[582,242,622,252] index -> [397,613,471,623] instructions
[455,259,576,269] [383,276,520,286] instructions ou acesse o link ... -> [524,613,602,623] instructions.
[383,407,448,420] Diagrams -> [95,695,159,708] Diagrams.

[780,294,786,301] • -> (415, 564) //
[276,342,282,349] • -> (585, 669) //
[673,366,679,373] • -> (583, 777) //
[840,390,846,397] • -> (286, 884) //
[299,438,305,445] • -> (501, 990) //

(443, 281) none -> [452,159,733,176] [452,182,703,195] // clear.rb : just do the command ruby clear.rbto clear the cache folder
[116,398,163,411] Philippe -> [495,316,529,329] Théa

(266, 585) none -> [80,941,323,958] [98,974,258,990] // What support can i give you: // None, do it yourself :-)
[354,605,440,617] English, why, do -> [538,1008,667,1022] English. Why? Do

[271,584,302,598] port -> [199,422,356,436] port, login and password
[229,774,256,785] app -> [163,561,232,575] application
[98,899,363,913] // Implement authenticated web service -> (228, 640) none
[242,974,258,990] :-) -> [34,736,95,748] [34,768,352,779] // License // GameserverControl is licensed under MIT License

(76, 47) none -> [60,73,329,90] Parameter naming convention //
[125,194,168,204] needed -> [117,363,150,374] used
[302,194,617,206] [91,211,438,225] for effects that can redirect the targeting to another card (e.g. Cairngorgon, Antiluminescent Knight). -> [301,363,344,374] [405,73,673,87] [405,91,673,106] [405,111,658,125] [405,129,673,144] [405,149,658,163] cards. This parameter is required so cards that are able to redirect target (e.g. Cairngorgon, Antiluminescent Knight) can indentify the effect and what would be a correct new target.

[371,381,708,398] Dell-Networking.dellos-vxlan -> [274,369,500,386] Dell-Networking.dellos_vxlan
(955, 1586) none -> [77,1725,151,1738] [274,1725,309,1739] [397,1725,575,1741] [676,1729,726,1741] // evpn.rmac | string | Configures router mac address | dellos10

•••

• Requirement
From the top of the material above, please transcribe each line exactly. Include the line with "[229,774,256,785] app ->" and end there.

• Result of this exercise
[582,242,622,252] index -> [397,613,471,623] instructions
[455,259,576,269] [383,276,520,286] instructions ou acesse o link ... -> [524,613,602,623] instructions.
[383,407,448,420] Diagrams -> [95,695,159,708] Diagrams.

[780,294,786,301] • -> (415, 564) //
[276,342,282,349] • -> (585, 669) //
[673,366,679,373] • -> (583, 777) //
[840,390,846,397] • -> (286, 884) //
[299,438,305,445] • -> (501, 990) //

(443, 281) none -> [452,159,733,176] [452,182,703,195] // clear.rb : just do the command ruby clear.rbto clear the cache folder
[116,398,163,411] Philippe -> [495,316,529,329] Théa

(266, 585) none -> [80,941,323,958] [98,974,258,990] // What support can i give you: // None, do it yourself :-)
[354,605,440,617] English, why, do -> [538,1008,667,1022] English. Why? Do

[271,584,302,598] port -> [199,422,356,436] port, login and password
[229,774,256,785] app -> [163,561,232,575] application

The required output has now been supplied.